As pointed out earlier, a concrete identification of restless leg syndrome in your child is difficult to make. Below are some of the more popular diseases which can be confused with RLS in your child:

Growing Pains

Growing pains are defined as, “Ill-defined limb discomforts in children that do not meet criteria for other diagnoses, like arthritis, other bone and joint pathology, peripheral neuropathy, and radiculopathy.”

While growing pains are very comparable to RLS in that they often strike at night, they are different in that shifting ones legs doesn’t usually bring any apparent relief to the feelings. Growing pains are often associated with throbbing pains in the calf, thigh or behind the knee, and an anti-inflammatory like acetaminophen, aspirin or ibuprofen will usually offer relief to your suffering child.

Motor Tics

Common muscle tics include blinking, twitches in the face, shrugging, or leg jerking. Tics are believed to be a genetic neurological disorder in children and commonly fade by the time your child reaches maturity.


Children suffering from PLMD will have fragmented and impaired quality of sleep. The symptoms will seem similar to those that your child might have if they suffer from restless legs.

Attention-Deficit Hyperactivity/Disorder (ADHD)

Children with ADHD suffer from RLS and PMLD more often, and all tend to respond to drugs designed to boost dopamine production in the brain. ADHD is frequently overdiagnosed, and if your child is suspected to be suffering from ADHD it may be a good idea to have them evaluated for RLS or PLMD by a specialist or pediatric neurologist.


Like RLS, Akathisia consists of a sensation of inner restlessness followed by an urge to move. It is unlike from RLS in that it is typically a drug induced adverse side effect of anti-psychotic drugs and does not present more frequently at night.

Leg Cramps

Unlike RLS, leg cramps are typically considered to be very painful and usually focus on one muscle group like the calf, hamstring and quadricep. Like RLS leg cramps can commonly occur at night.

Osgood-Schlatter’s Disease

Children are typically early teen to pre-teen when the disease is first noted. If you suspect your child is suffering from Osgood Schlatter’s over the counter anti-inflammatory medications should relieve their suffering temporarily.

Chondromalacia Patella

Unlike RLS, pain is focused at the joint of the knee and movement is what causes the pain, not relieves it. Some physical therapy can strengthen the area around the knee. Over the counter anti-inflammatory drugs can give your child relief in the meantime.

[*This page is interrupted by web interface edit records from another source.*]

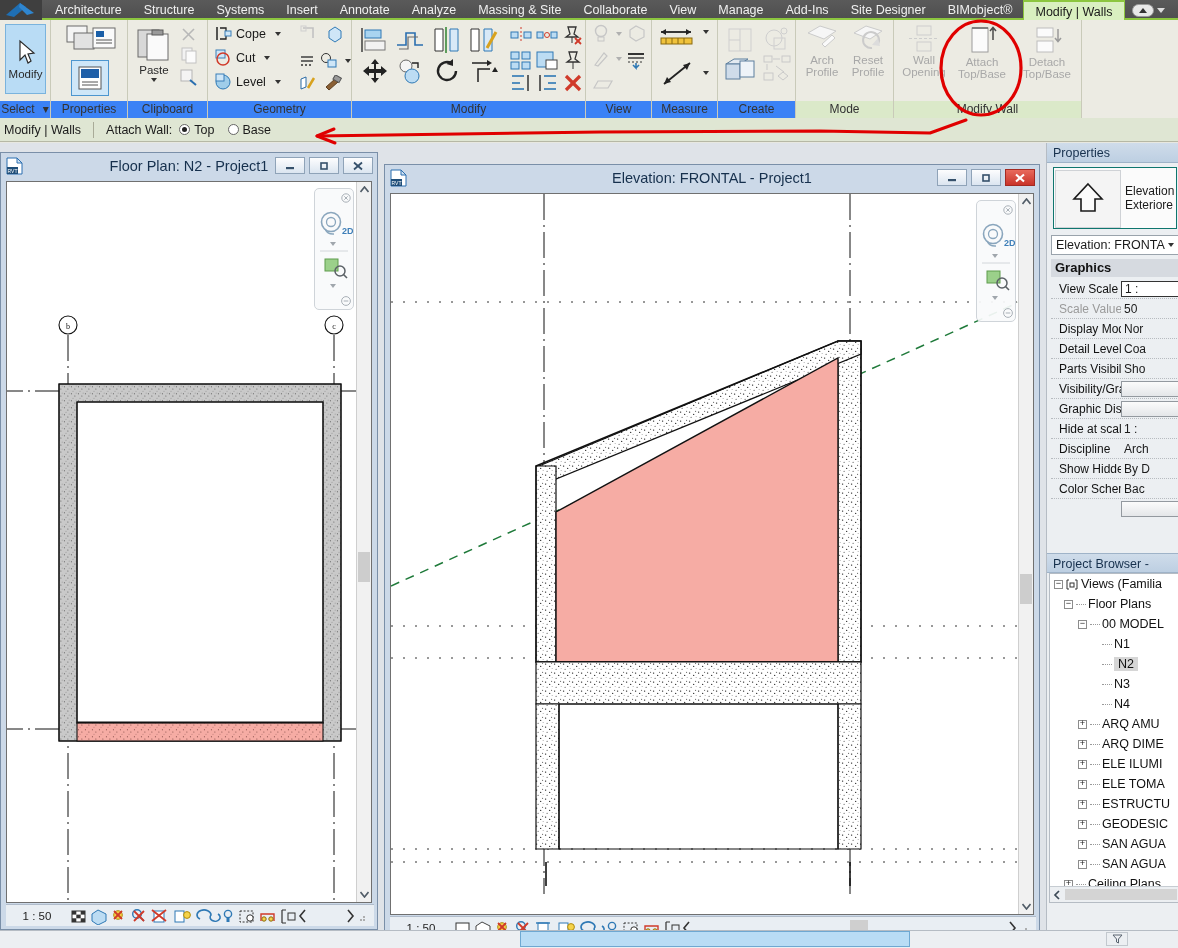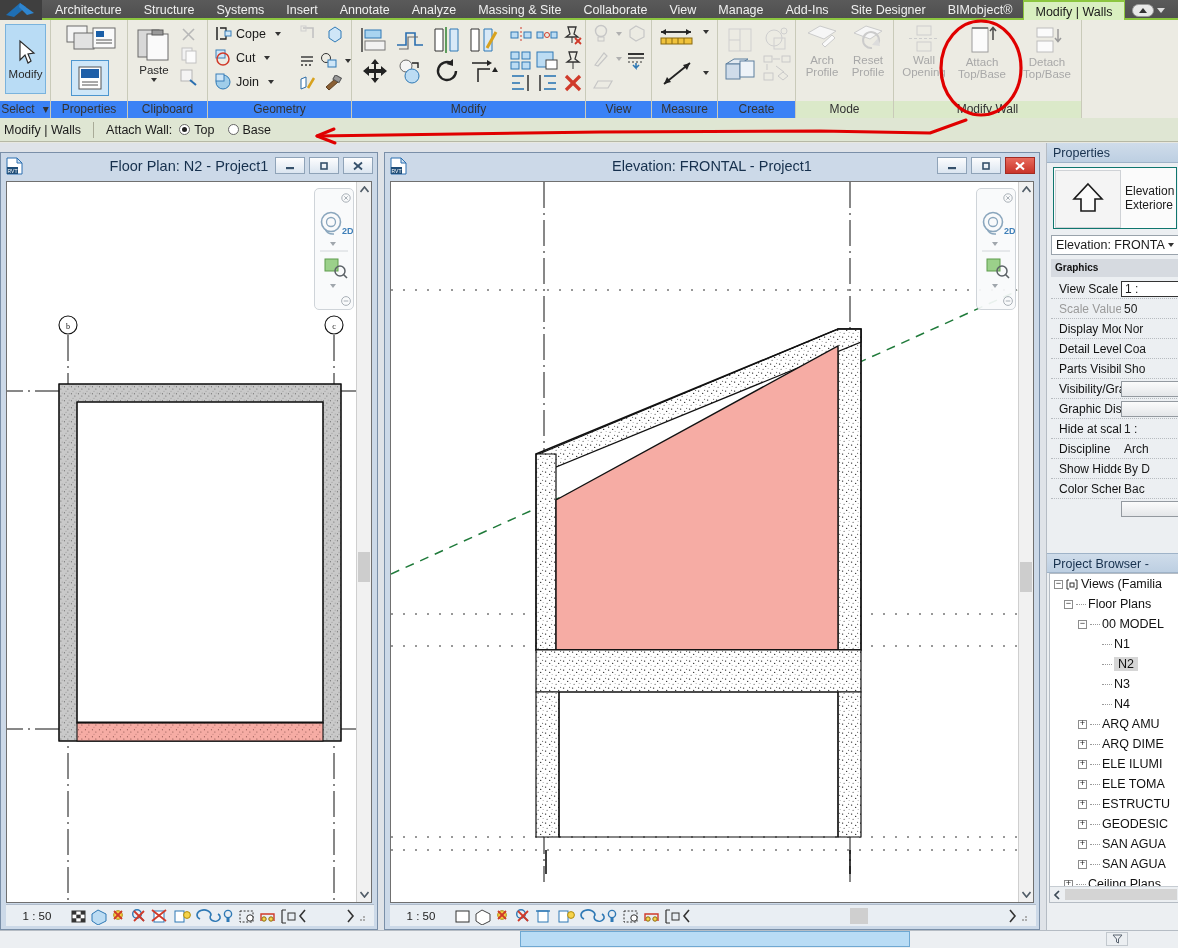"Join" span.smlabel { text: Join -> Level }
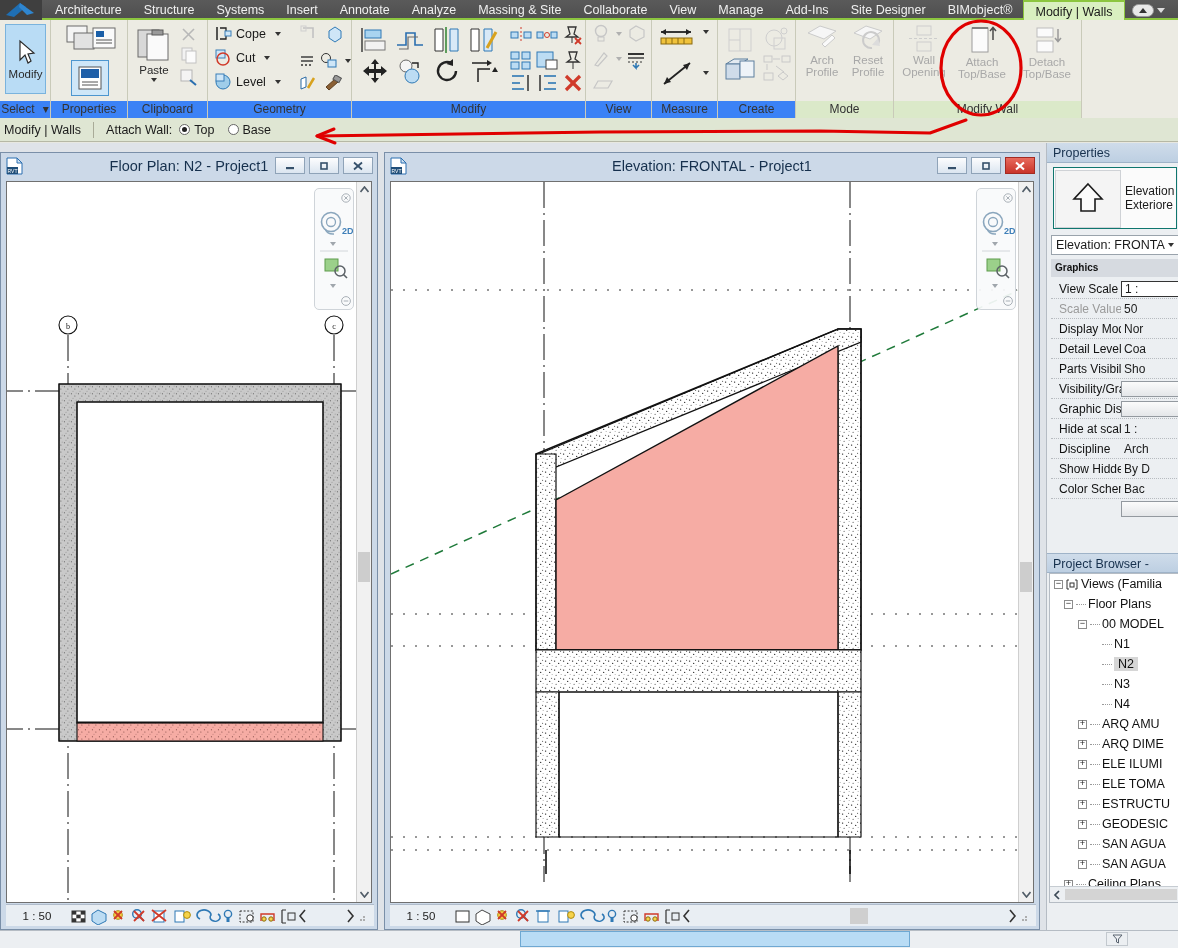"Elevation: FRONTAL - Project1" div.win { top: 152px -> 164px }
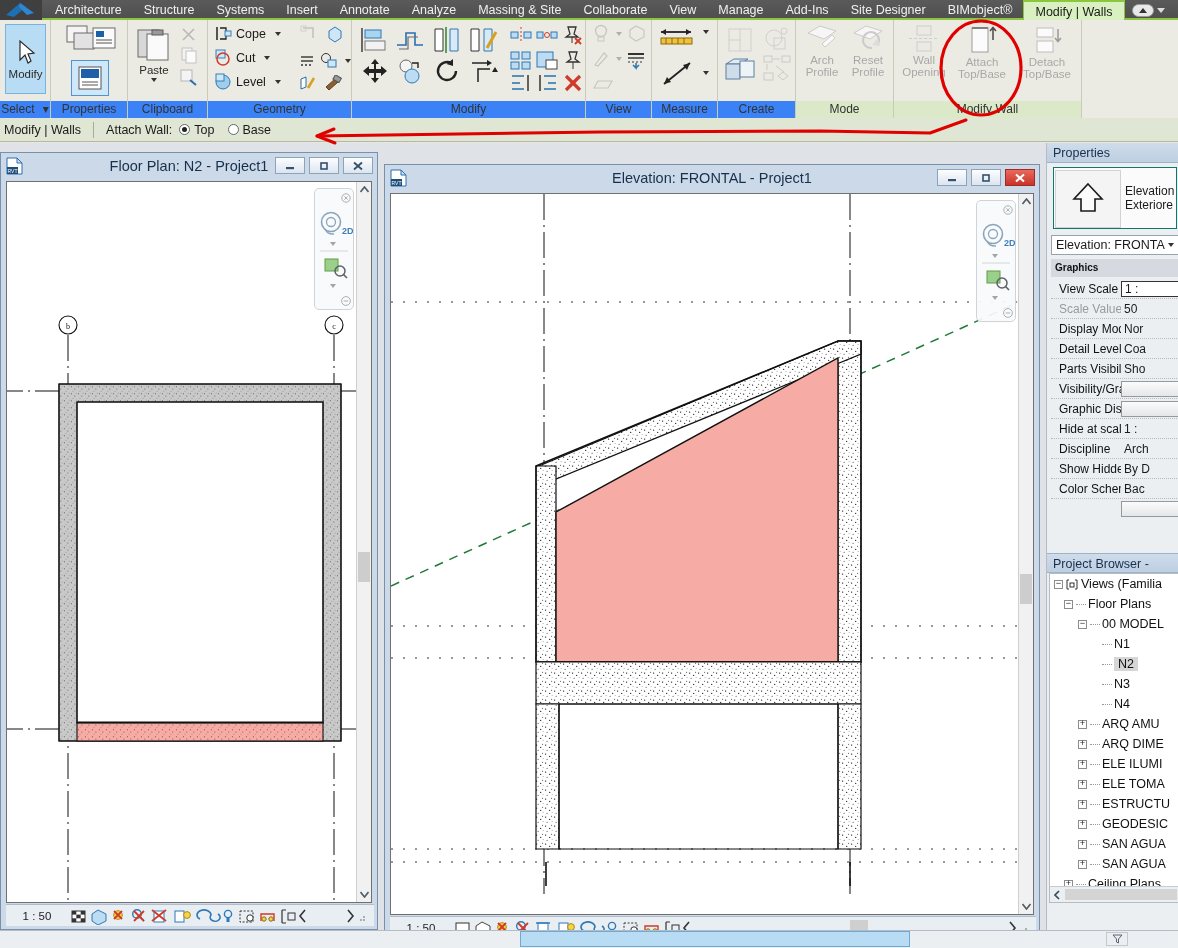"Graphics" .grpbar { font-size: 10px -> 13px }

Arthralgias will cause your child to suffer from swelling and tenderness at the affected joint and the will likely be much more severe than a child suffering from restless legs

Treatments For Your Boy or Girl

There are no FDA approved drugs for the treatment of children with restless legs. This is in part because there have been no randomized, placebo controlled trials administered to children who suffer from this disease to rule out adverse side effects.

If your little one is confirmed to be suffering from RLS, the safest, and most effective restless legs syndrome treatment is to follow healthy lifestyle habits that thwart RLS attacks. Follow a regular sleep schedule, avoid processed sugars and caffeine in your child’s diet, get your child plenty of exercise and make sure your child gets a diet abundant in iron and anti oxidants.

Does Your Child Have Restless Leg Syndrome?